My family and I visiting Vidhana Soudha, the state legislature building in Bangalore.

A FUTURE IN TRANSITION

Of course, today’s energy challenges are far from what my father could have imagined. We are in the midst of a major transition, exchanging carbon-intensive fuels like coal for a lower-carbon mix of renewables and natural gas. As a young scientist, I take this transition very seriously. It’s why I got my PhD in chemical engineering from Georgia Tech.

Here’s what we face: Billions of consumers are joining the global middle class. I often hear from family back home in India celebrating the purchase of a new car or a bigger home. Of course, to fuel their cars, power their homes and jump-start economic enterprise, they will need energy. There is an urgency to global energy demand, and it’s our job to meet it.

However, as I envision the energy future, I also see an opportunity to satisfy those needs with lower-carbon energy. For comparison, I look to cell phones as a source of inspiration. Most cell phone owners in India and many other countries never owned a landline; they jumped right into mobile use. I’m hopeful the same thing could happen for developing nations that are building new energy infrastructures, prioritizing the use of lower-emission energy sources like natural gas and renewables. With these advancements in lower-carbon supplies, we can meet the dual challenge of providing people around the world with reliable energy and fewer emissions.

All it takes is scientific ingenuity and a lot of research.

DOING MORE WITH LESS

That’s where I come in. My role in ExxonMobil Research and Engineering (EMRE) is to help progress groundbreaking technologies and initiatives aimed at meeting that dual challenge.

One particularly important piece of the puzzle, my area of expertise, is advanced separation. Right now, refineries separate the different components of crude oil, like lubricants and gasoline, through a process called distillation – essentially boiling hydrocarbons. That process involves massive amounts of heat, making it energy intensive.
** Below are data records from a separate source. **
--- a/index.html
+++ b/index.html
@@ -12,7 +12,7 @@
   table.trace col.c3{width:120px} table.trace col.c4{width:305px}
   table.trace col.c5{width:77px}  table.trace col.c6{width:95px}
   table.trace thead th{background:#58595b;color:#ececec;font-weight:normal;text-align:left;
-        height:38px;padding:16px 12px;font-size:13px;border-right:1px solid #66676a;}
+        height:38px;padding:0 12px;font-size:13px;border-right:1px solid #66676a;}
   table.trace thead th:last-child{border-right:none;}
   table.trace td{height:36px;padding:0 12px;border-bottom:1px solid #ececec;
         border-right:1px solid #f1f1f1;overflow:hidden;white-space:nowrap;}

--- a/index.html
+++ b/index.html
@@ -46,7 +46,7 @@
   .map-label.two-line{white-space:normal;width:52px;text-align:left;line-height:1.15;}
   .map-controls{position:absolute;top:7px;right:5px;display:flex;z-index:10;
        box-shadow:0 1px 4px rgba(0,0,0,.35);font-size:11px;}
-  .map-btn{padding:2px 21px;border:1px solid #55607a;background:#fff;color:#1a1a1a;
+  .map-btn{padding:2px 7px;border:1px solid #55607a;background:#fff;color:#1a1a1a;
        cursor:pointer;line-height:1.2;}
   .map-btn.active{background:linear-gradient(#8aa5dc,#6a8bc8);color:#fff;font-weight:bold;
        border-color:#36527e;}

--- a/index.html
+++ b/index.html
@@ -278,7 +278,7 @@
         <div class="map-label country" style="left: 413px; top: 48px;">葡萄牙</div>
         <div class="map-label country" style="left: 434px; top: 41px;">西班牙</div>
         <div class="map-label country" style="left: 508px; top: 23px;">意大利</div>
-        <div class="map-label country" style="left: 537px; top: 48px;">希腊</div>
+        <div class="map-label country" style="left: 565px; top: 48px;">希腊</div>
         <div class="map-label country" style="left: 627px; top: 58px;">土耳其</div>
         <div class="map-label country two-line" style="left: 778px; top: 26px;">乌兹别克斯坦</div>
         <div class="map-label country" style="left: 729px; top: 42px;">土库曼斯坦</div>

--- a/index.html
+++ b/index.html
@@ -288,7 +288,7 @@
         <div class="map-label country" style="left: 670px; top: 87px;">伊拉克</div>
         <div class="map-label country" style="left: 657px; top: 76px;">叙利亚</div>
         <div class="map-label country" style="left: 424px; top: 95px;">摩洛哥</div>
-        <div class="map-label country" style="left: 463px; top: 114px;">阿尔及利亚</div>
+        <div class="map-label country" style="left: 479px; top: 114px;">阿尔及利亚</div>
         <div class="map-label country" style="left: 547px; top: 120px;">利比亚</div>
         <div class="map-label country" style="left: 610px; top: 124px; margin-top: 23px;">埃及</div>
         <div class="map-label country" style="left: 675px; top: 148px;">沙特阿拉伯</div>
But what if refineries could separate products without heat?

I worked with a team of experts from ExxonMobil, my alma mater Georgia Tech and the Imperial College London to answer that question. Our team developed a new non-phase change approach using filtration. Specifically, we developed membranes that, under the right amount of pressure, could filter at the molecular level at room temperature. When scaled to industrial levels, the technology could significantly reduce ExxonMobil’s energy consumption and emissions – and, in the process, shrink the carbon footprint of everyday products like gasoline and components used to make plastics.

And that’s just the start.

My parents and I at my PhD graduation ceremony at Georgia Tech in 2010. This is particularly poignant because my father is also a chemical engineer, and he encouraged me to pursue graduate studies.

INTRODUCING ENERGY 2.0

Looking ahead 20 years, I truly believe the membrane technology we’re using today to process oil and gas could also be a key enabler to carbon capture and storage, a process called CCS. I became passionate about this research topic early in my career, even before coming to ExxonMobil. At age 26, I worked at General Electric Global Research and became one of the youngest principal investigators for a team of researchers for a U.S. Department of Energy (DOE) grant. My work explored the use of ultra-thin filters to significantly reduce CO2 emissions from coal-fired power plants and yielded promising results in the lab that inspire my thinking today.
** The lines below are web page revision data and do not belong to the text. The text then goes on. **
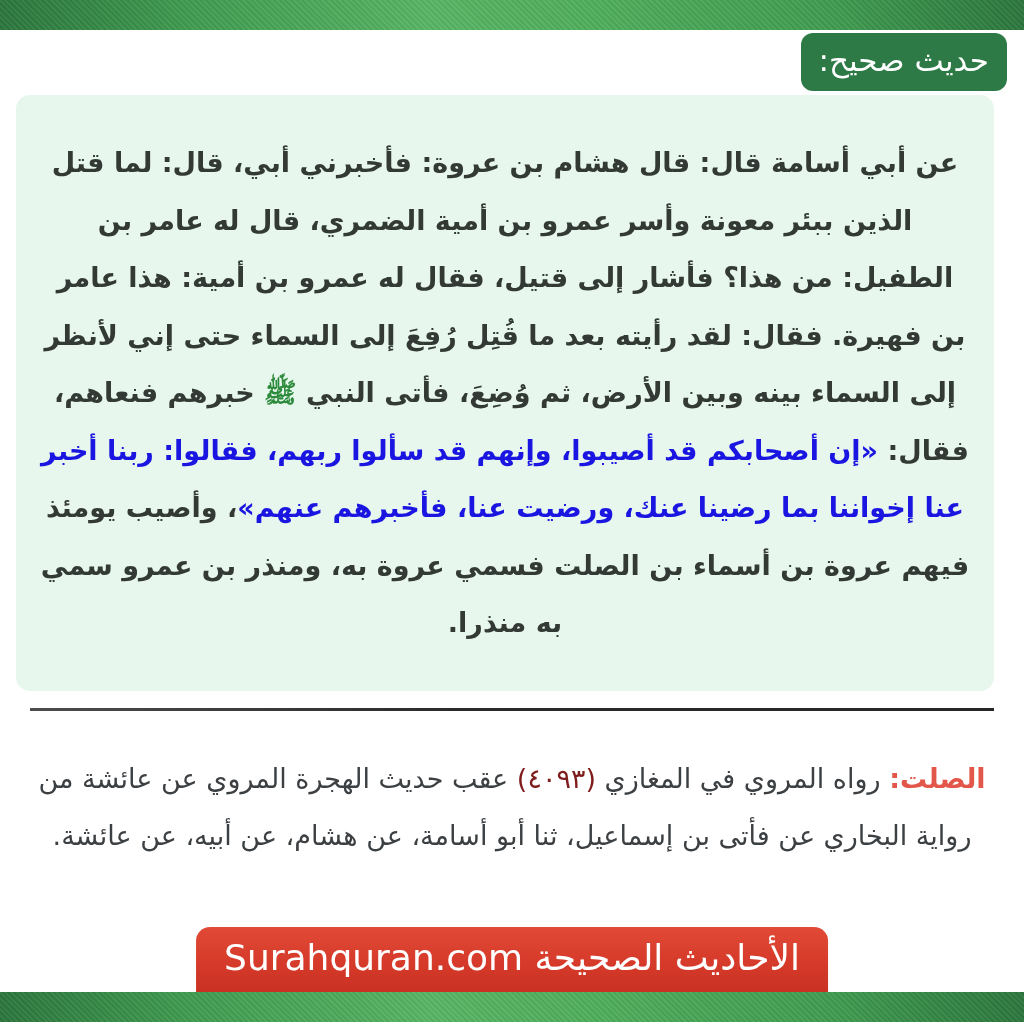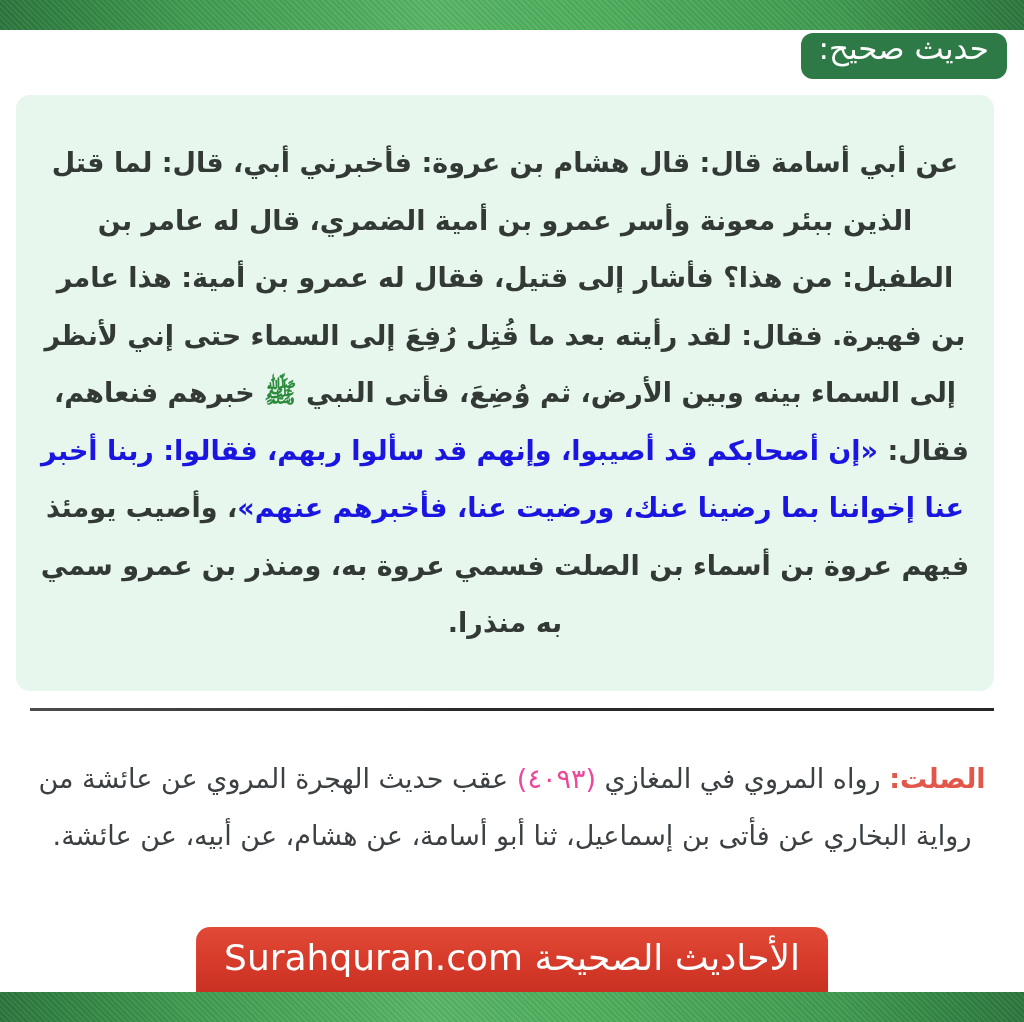--- a/index.html
+++ b/index.html
@@ -43,7 +43,7 @@
     color: #ffffff;
     font-size: 31px;
     line-height: 1;
-    padding: 0 18px 15px 18px;
+    padding: 12px 18px 15px 18px;
     border-radius: 12px;
   }
 

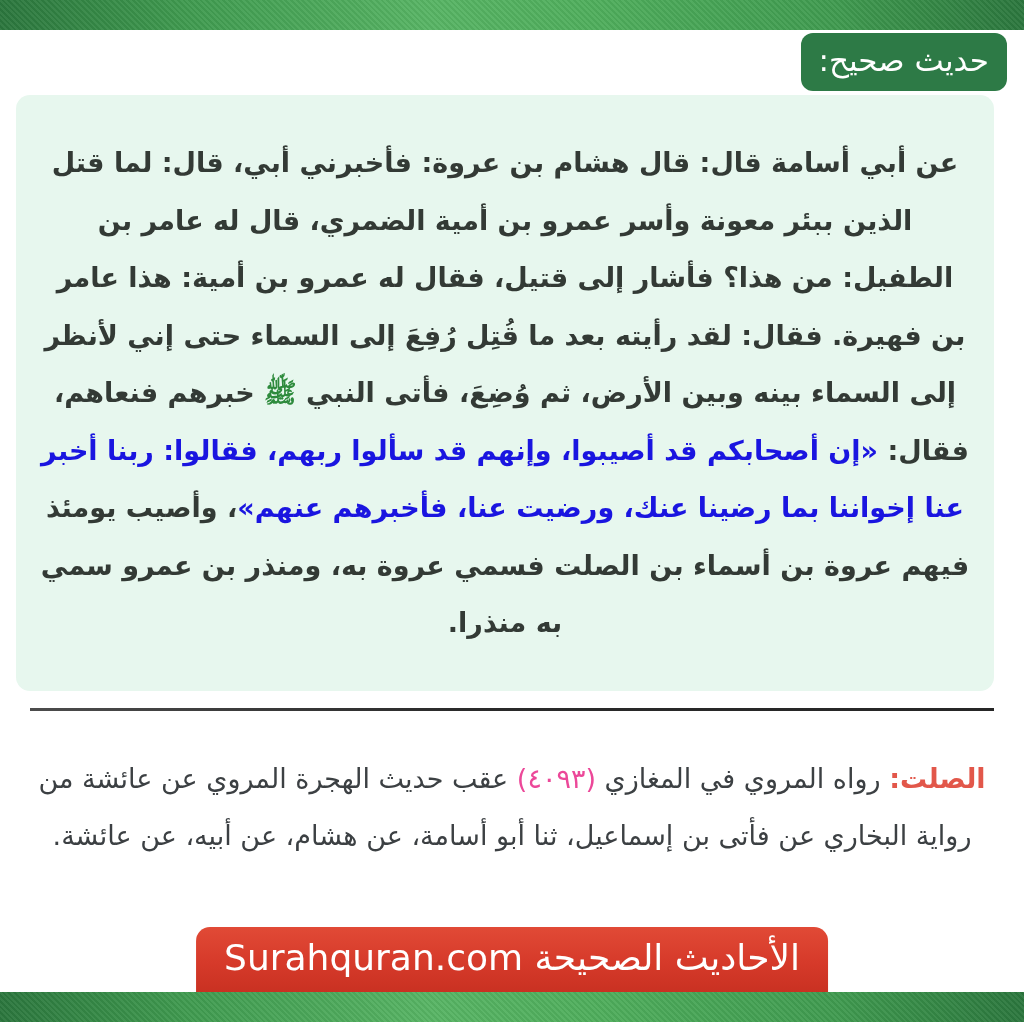--- a/index.html
+++ b/index.html
@@ -133,7 +133,7 @@
   <div class="divider"></div>
 
   <p class="takhrij" style="color: rgb(60, 64, 67);">
-    <span class="grade" style="color: rgb(226, 87, 74);">الصلت:</span><span> رواه المروي في المغازي </span><span style="color: #ec4899;">(٤٠٩٣)</span><span> عقب حديث الهجرة المروي عن عائشة من رواية البخاري عن فأتى بن إسماعيل، ثنا أبو أسامة، عن هشام، عن أبيه، عن عائشة.</span>
+    <span class="grade" style="color: rgb(226, 87, 74);">الصلت:</span><span> رواه المروي في المغازي </span><span style="color: #7f1d1d;">(٤٠٩٣)</span><span> عقب حديث الهجرة المروي عن عائشة من رواية البخاري عن فأتى بن إسماعيل، ثنا أبو أسامة، عن هشام، عن أبيه، عن عائشة.</span>
   </p>
 
   <div class="footer-banner" style="color: rgb(255, 255, 255);">الأحاديث الصحيحة Surahquran.com</div>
The challenge is that, to really make an impact, these technologies need to scale up to real-world use. Refineries won’t accept a technology just because it’s new and sophisticated; it needs to be safe, reliable and thoroughly tested. For scientists, this is when the fun begins. But this is a decade-long process of scaling from a concept in a lab to a robust commercial tool.

For most people my age, it’s tough to think in multiple years, rather than weeks or months. But I often look back just a generation ago to the late 1970s, when scientists began scaling up a new, ambitious method of desalination. Rather than boil sea water to rid it of salt, they created a cutting-edge membrane filter. Many critics derided the new technology, saying it would never work. And yet today, companies are building energy-efficient desalination plants able to filter a record 900,000 cubic meters of water (that’s 240 million gallons) daily using the reverse osmosis membrane technology. Though it took time to scale the idea, we’re seeing an impact that was once unimaginable.
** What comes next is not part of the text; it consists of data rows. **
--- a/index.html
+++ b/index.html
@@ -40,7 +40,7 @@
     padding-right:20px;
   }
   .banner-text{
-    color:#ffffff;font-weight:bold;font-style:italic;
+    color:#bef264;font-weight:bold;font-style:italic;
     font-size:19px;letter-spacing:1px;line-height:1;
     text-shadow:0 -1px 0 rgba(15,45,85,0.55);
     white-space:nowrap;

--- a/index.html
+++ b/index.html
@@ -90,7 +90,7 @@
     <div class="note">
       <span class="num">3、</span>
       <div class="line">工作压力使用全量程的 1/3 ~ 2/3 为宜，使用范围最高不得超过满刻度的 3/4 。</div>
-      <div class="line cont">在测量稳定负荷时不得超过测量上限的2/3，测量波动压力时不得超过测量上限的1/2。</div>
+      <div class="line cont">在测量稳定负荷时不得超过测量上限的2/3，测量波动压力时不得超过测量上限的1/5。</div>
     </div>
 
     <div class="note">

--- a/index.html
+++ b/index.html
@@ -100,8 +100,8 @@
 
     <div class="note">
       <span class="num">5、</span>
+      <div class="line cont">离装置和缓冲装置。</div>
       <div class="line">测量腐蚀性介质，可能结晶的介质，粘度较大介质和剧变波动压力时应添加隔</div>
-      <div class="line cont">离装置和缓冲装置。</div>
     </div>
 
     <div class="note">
Scientists across the energy sector are hard at work on new ideas just like that one – ideas that could change the world. Now, it’s my turn to progress the scientific breakthroughs that came before me and run with them, expanding their revolutionary ideas into global realities.

A happy moment early 2020 celebrating my father’s birthday in Houston. My father holds my younger son and I stand behind him – three generations.

Growing up, I watched my father devote his career to power India’s 1 billion people – a herculean task at the time. Now I’m setting my sights on the entire globe. It sounds ambitious, but I’ve devoted my career to bringing energy to the world’s near 8 billion people – and shrinking our carbon footprint in the process.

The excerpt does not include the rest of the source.